I am always reminded that approximately 70 years ago, the life that I am currently living did not exist.  I would not be attending a university such as FMU without being worried about my safety.  I would not be a leadership member in Baptist Collegiate Ministries, which is made up of primarily Caucasian students.  I most certainly would not have shared a living space with a total of 5 Caucasian females within the last two years.

I know you are probably thinking, ‘Well, all that is all in the past.”  Let me inform you: No it is not. It is living plain and in our faces every day. What is not apparent, however, is that though some of the Caucasian population retains the beliefs and mindsets of the past they are not the only culprits of the current situation that we remain in today.

Do you know what an assimilationist society is?  It is the process by which a minority group gradually adopts the customs and attitudes of the prevailing culture. I first really pondered the concept after a conversation with Dr. Jones, but have since then come to realize that much of what comprises the idea runs rampant in the Black community.
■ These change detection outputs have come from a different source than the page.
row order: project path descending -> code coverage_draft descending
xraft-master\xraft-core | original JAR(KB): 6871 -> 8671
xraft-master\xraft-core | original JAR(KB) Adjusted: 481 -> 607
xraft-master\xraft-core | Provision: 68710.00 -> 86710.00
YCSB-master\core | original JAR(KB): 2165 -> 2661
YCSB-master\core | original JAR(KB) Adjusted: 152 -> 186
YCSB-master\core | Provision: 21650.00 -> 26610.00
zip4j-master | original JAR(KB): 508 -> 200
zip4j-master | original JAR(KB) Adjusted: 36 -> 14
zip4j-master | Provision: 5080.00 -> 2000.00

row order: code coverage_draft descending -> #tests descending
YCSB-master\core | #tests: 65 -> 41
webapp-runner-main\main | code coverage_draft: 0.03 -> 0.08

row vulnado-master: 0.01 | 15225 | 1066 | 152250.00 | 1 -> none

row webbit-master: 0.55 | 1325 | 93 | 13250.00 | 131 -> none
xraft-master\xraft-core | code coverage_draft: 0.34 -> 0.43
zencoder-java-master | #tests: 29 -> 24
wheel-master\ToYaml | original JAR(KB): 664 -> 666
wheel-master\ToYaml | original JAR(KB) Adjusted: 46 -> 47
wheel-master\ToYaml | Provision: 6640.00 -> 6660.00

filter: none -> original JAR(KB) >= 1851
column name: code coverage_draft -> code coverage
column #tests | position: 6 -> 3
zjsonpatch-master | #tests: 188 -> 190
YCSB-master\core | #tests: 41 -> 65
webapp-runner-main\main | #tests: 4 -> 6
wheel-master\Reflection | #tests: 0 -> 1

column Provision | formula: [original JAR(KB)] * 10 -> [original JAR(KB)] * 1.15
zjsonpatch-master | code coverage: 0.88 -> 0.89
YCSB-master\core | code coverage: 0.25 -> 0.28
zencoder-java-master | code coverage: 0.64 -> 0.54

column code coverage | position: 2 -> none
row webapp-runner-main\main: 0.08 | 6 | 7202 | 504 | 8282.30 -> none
Here we are in a world that has previously viewed us as something we deemed inaccurate, yet we still behave as they described us and expect for things to change. Oh, how flawed that supposition remains.

We want the money without the jobs, the jobs without the education and the credibility without having to earn it. It seems that even though the university sits on the land of a former slave plantation I cannot escape the ignorance. Though, I should call it stupidity as the ignorant do not know any better.  We know what we have been subjected to. At one point we were not allowed to learn, yet I find that so many on this campus are ungrateful for an opportunity that not many are afforded.

To make matters worse, I find that much of the hate speech I have heard has come from the mouths of men and women whose ancestors suffered the same injustices as mine.  I cannot even make the walk from Founders Hall to my apartment without hearing the N-word thrown around carelessly, and in front of those who are “banned” from its usage. “A term of endearment” is what they call it until one of our Caucasian peers adopts it. Is this the example we want to set for our younger siblings, nieces, nephews, and even children? A life of hypocrisy that justifies violence against those who witness our own people using a word that is a stain upon us? Dr. King would not approve.